Version difference data:
+ + + +

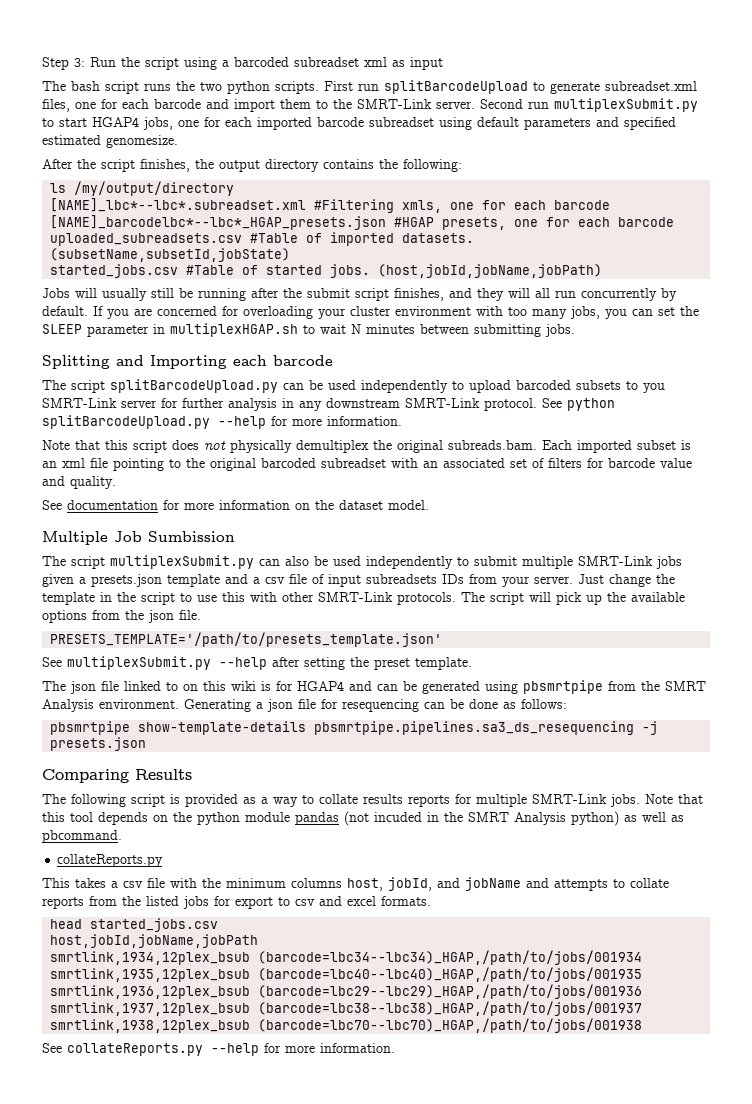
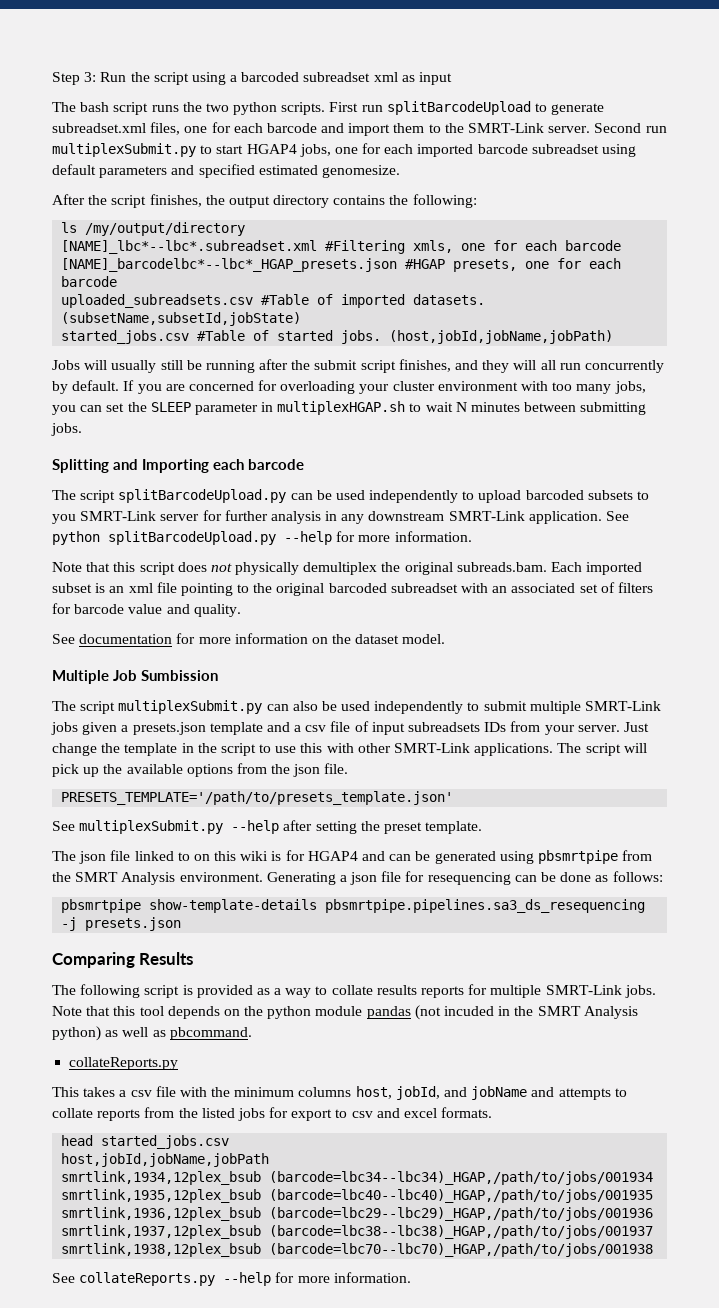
- The script splitBarcodeUpload.py can be used independently to upload barcoded subsets to you SMRT-Link server for further analysis in any downstream SMRT-Link protocol.
+ The script splitBarcodeUpload.py can be used independently to upload barcoded subsets to you SMRT-Link server for further analysis in any downstream SMRT-Link application.
- Just change the template in the script to use this with other SMRT-Link protocols.
+ Just change the template in the script to use this with other SMRT-Link applications.

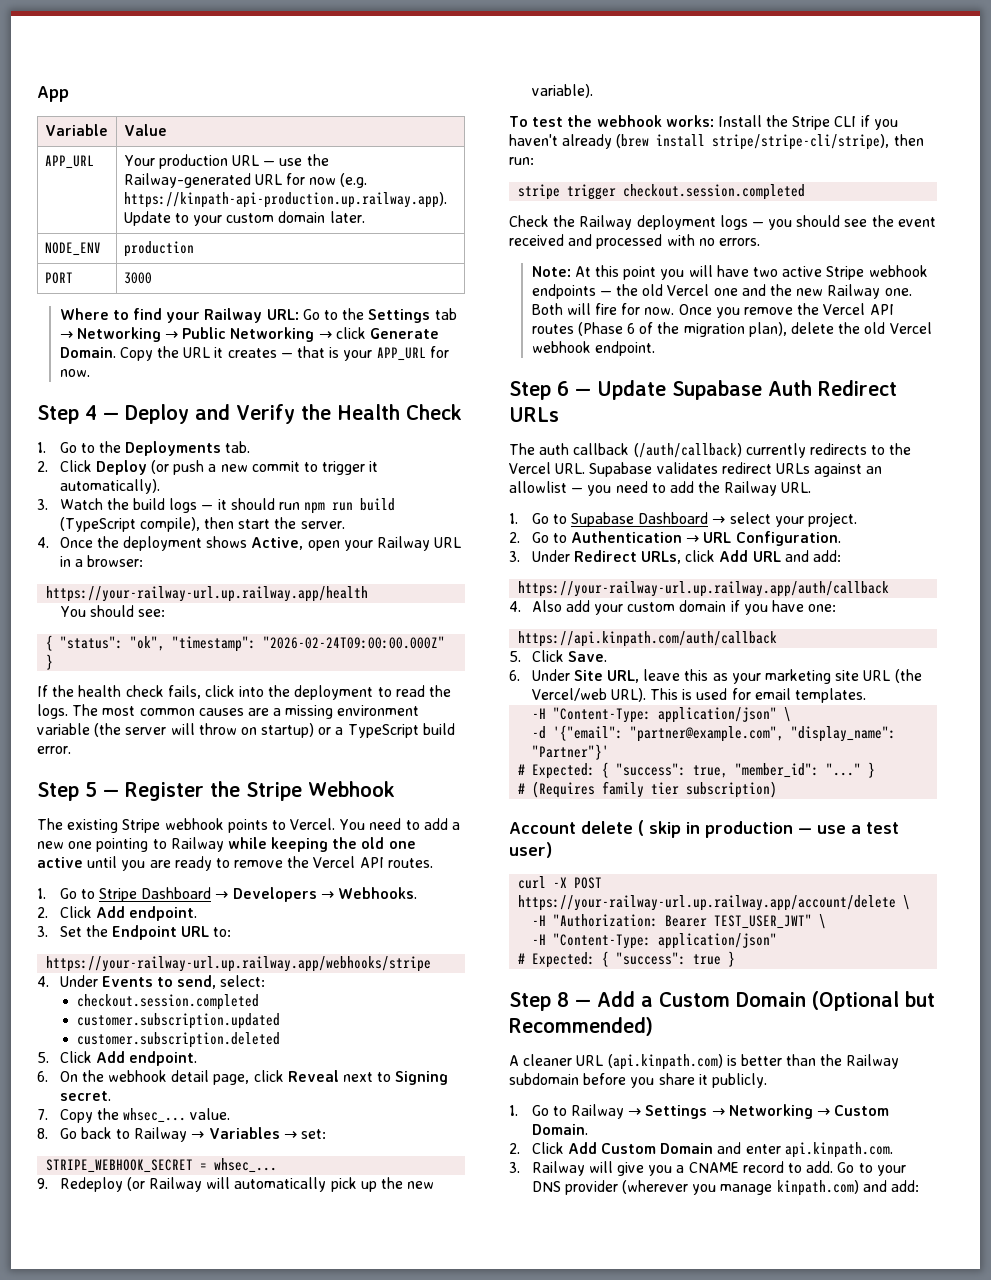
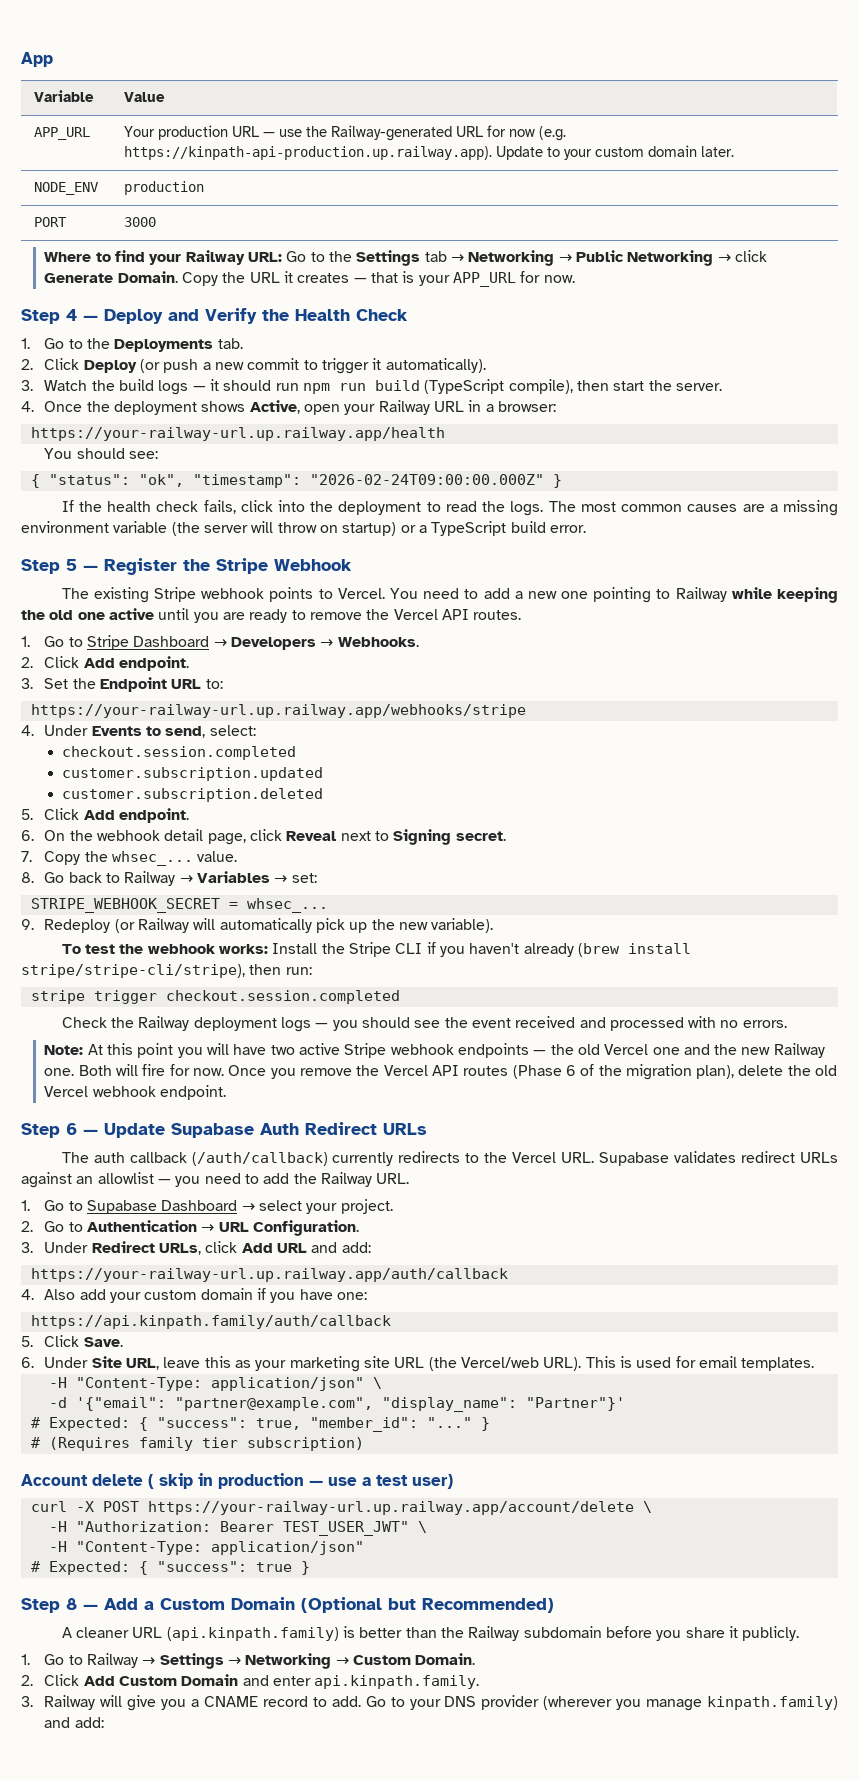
- https://api.kinpath.com/auth/callback
+ https://api.kinpath.family/auth/callback
- A cleaner URL (api.kinpath.com) is better than the Railway subdomain before you share it publicly.
+ A cleaner URL (api.kinpath.family) is better than the Railway subdomain before you share it publicly.
- 2. Click Add Custom Domain and enter api.kinpath.com.
+ 2. Click Add Custom Domain and enter api.kinpath.family.
- Go to your DNS provider (wherever you manage kinpath.com) and add:
+ Go to your DNS provider (wherever you manage kinpath.family) and add:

+ + + +

# [What you need to do]
Set down every record above exactly as it stands, but skip the pictures.

# [Result of this exercise]
- The script splitBarcodeUpload.py can be used independently to upload barcoded subsets to you SMRT-Link server for further analysis in any downstream SMRT-Link protocol.
+ The script splitBarcodeUpload.py can be used independently to upload barcoded subsets to you SMRT-Link server for further analysis in any downstream SMRT-Link application.
- Just change the template in the script to use this with other SMRT-Link protocols.
+ Just change the template in the script to use this with other SMRT-Link applications.

- https://api.kinpath.com/auth/callback
+ https://api.kinpath.family/auth/callback
- A cleaner URL (api.kinpath.com) is better than the Railway subdomain before you share it publicly.
+ A cleaner URL (api.kinpath.family) is better than the Railway subdomain before you share it publicly.
- 2. Click Add Custom Domain and enter api.kinpath.com.
+ 2. Click Add Custom Domain and enter api.kinpath.family.
- Go to your DNS provider (wherever you manage kinpath.com) and add:
+ Go to your DNS provider (wherever you manage kinpath.family) and add:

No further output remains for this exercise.